Now, last Thursday, I announced my intention to leave ABN AMRO during the first half of 2025 and the search of my successor started. I'll briefly touch on my decision at the end of this presentation. But let's continue the discussion on the second quarter results.

During the second quarter, we announced the acquisition of Hauck Aufhäuser Lampe. Now with this acquisition, we will create one of the leading private banks in Germany. Germany is, in terms of AUM, the largest wealth market in the Eurozone, and this combination will take the third position in that market. The acquisition is expected to close in the first half of 2025.

We also reached a new milestone with our payment request application known under the name of Tikkie, which now has 10 million active users. Over the past few years, our loan book in renewables and other decarbonisation technologies grew to over 4 billion currently at this time. We also said our new target is then to increase this book to 10 billion by 2030.

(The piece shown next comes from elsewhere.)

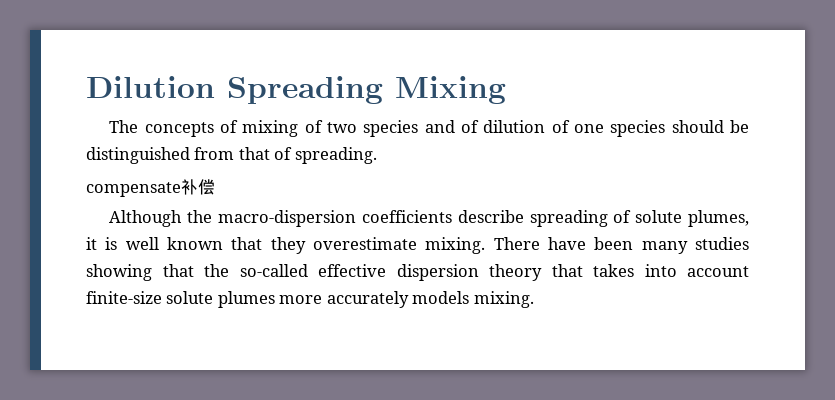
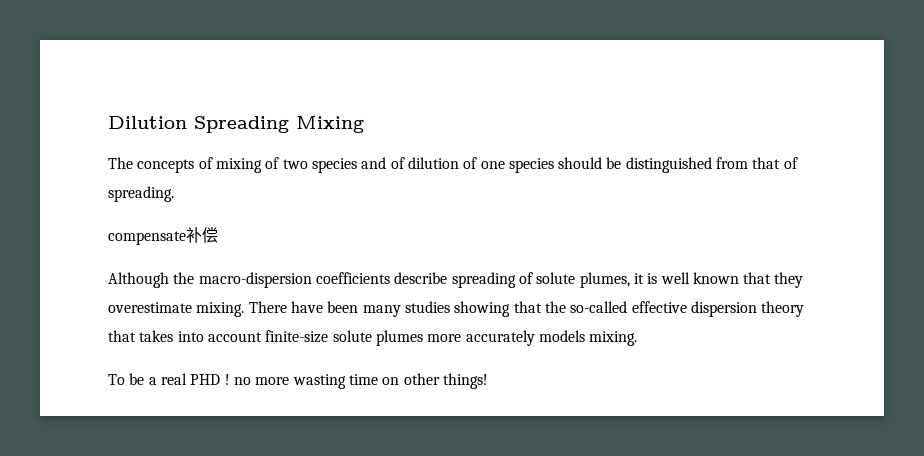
(534, 299) none -> [108,373,488,389] // To be a real PHD ! no more wasting time on other things!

As part of our net-zero banking commitments, we set two new 2030 interim reduction targets for CO2 intensive sectors, namely trucks and vans. So that allows us to cover now 67% of our total loan portfolio in line with our NZBA commitments.

For all our colleagues this quarter, generative AI tools are now available with the launch of ABN AMRO GPT. This is a secure and compliant in-house version of ChatGPT. And it's important to note that generative AI's further used to generate text and retrieve information from large documents and our developers use it to write and document code. We're actively exploring further possibilities of generative AI.

And last, but by no means least, a few words on the reliability of our banking services. An external party continuously monitors availability and security for us. We obtained a high security rating and achieved almost 100% availability for our online payment services.

Let me spend a minute on our recent performance in the mortgage market in light of the recovery of the Dutch housing market. And this is then turning to slide four.

The combination of higher wages and lower interest rates has led to improved affordability. This has led to a strong rebound of the Dutch housing market with prices at new record levels since April. Following the rise in prices, transaction volumes are also on the rise. In terms of new mortgage production, the Dutch market rose by 22% year-to-date versus last year.

However, ABN AMRO's mortgage production increased by 60% during that same period, greatly outperforming the market. We were able to attract many new clients, making effective use of our different mortgage labels. But also our operations quickly adapted to the higher transaction volumes.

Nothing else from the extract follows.